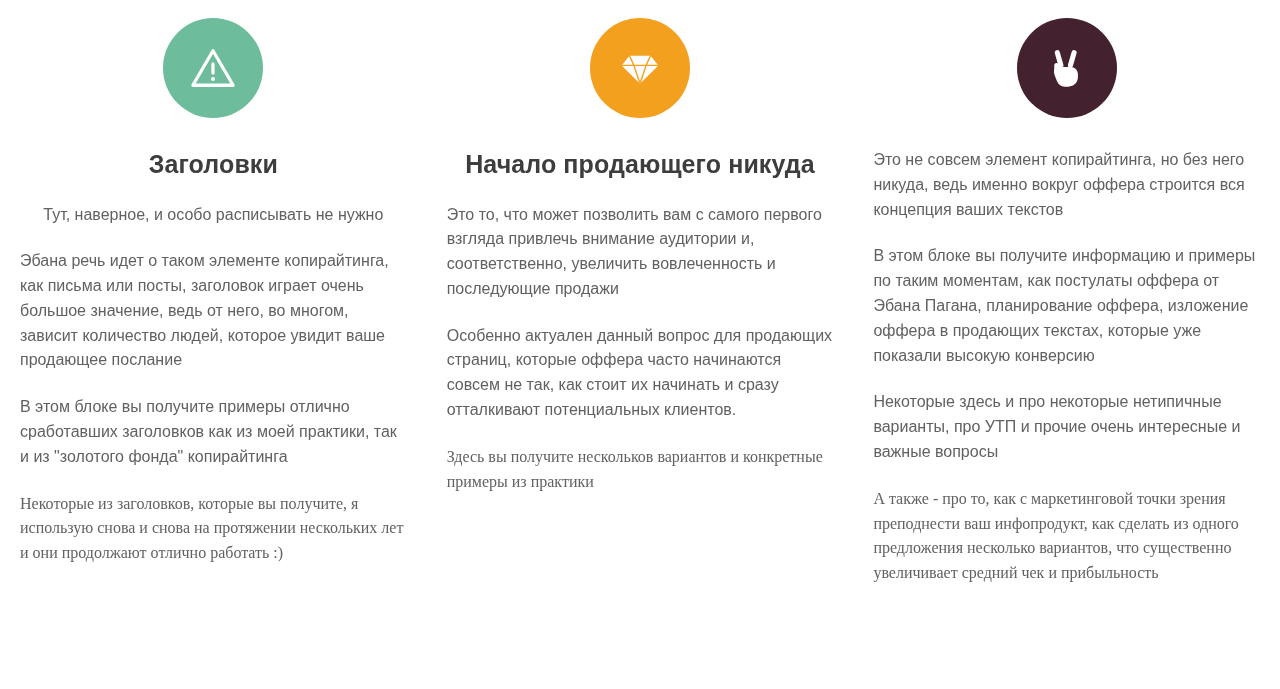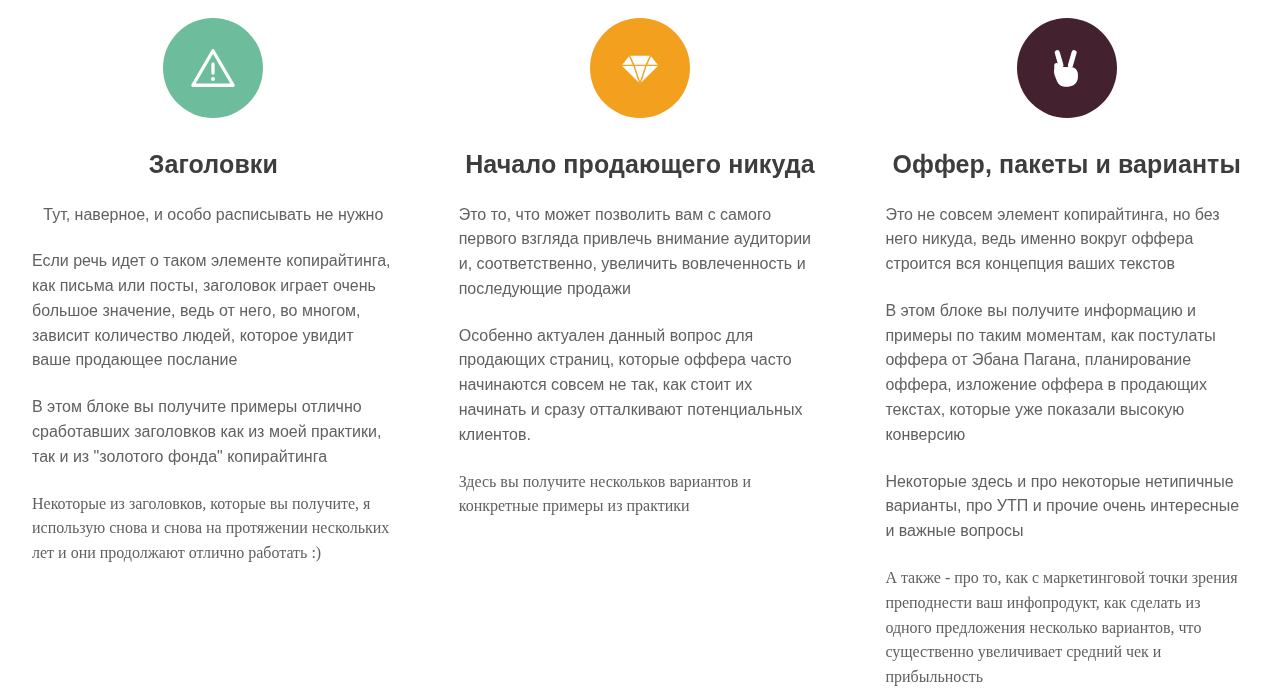--- a/index.html
+++ b/index.html
@@ -22,21 +22,21 @@
     width: 1280px;
     padding-top: 18px;
     box-sizing: border-box;
   }
   .column {
     width: 33.33%;
     display: flex;
     flex-direction: column;
     align-items: center;
     box-sizing: border-box;
-    padding: 0 32px;
+    padding: 0 20px;
   }
   .icon-circle {
     width: 100px;
     height: 100px;
     border-radius: 50%;
     display: flex;
     align-items: center;
     justify-content: center;
     margin-bottom: 30px;
   }
@@ -75,21 +75,21 @@
       <span>
         <svg width="46" height="46" viewBox="0 0 48 48" aria-hidden="true">
           <path d="M24 6 L45 42 L3 42 Z" fill="none" stroke="#ffffff" stroke-width="3.4" stroke-linejoin="round"></path>
           <rect x="22.3" y="18" width="3.4" height="13" rx="1.7" fill="#ffffff"></rect>
           <circle cx="24" cy="35.4" r="2.1" fill="#ffffff"></circle>
         </svg>
       </span>
     </div>
     <h2 class="col-title">Заголовки</h2>
     <p class="para">Тут, наверное, и особо расписывать не нужно</p>
-    <p class="para">Если речь идет о таком элементе копирайтинга, как письма или посты, заголовок играет очень большое значение, ведь от него, во многом, зависит количество людей, которое увидит ваше продающее послание</p>
+    <p class="para">Эбана речь идет о таком элементе копирайтинга, как письма или посты, заголовок играет очень большое значение, ведь от него, во многом, зависит количество людей, которое увидит ваше продающее послание</p>
     <p class="para">В этом блоке вы получите примеры отлично сработавших заголовков как из моей практики, так и из "золотого фонда" копирайтинга</p>
     <p class="para">Некоторые из заголовков, которые вы получите, я использую снова и снова на протяжении нескольких лет и они продолжают отлично работать :)</p>
   </div>
 
   <div class="column">
     <div class="icon-circle" style="background:#f3a01f;">
       <span>
         <svg width="42" height="42" viewBox="0 0 48 48" aria-hidden="true">
           <path d="M12 10 L36 10 L45 21 L24 42 L3 21 Z" fill="#ffffff"></path>
           <path d="M12 10 L17 21 L24 42 M36 10 L31 21 L24 42 M3 21 L45 21" fill="none" stroke="#f3a01f" stroke-width="1.6"></path>
@@ -107,20 +107,19 @@
       <span>
         <svg width="40" height="44" viewBox="0 0 44 48" aria-hidden="true">
           <g fill="#ffffff">
             <rect x="10.5" y="4" width="5.6" height="20" rx="2.8" transform="rotate(-16 13.3 14)"></rect>
             <rect x="25" y="4" width="5.6" height="20" rx="2.8" transform="rotate(16 27.8 14)"></rect>
             <path d="M8 21 C8 18.6 11 17.6 12.6 19.4 L16 23 L26 23 C30.5 23 34 26.5 34 31 L34 34 C34 40 29.5 44.5 23.5 44.5 L19.5 44.5 C15.5 44.5 12.6 42.3 11 38.6 L8.4 32 C7.6 30 7.6 27 8 24.5 Z"></path>
           </g>
         </svg>
       </span>
     </div>
-    <h2 class="col-title">Оффер, пакеты и варианты</h2>
     <p class="para">Это не совсем элемент копирайтинга, но без него никуда, ведь именно вокруг оффера строится вся концепция ваших текстов</p>
     <p class="para">В этом блоке вы получите информацию и примеры по таким моментам, как постулаты оффера от Эбана Пагана, планирование оффера, изложение оффера в продающих текстах, которые уже показали высокую конверсию</p>
     <p class="para">Некоторые здесь и про некоторые нетипичные варианты, про УТП и прочие очень интересные и важные вопросы</p>
     <p class="para">А также - про то, как с маркетинговой точки зрения преподнести ваш инфопродукт, как сделать из одного предложения несколько вариантов, что существенно увеличивает средний чек и прибыльность</p>
   </div>
 
 </div>
 
 </body></html>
+ + + + + + +
**Your objective:** Go through the entries above and count each line that contains the string "идет". Reply only with the total.

**Exercise output:** 2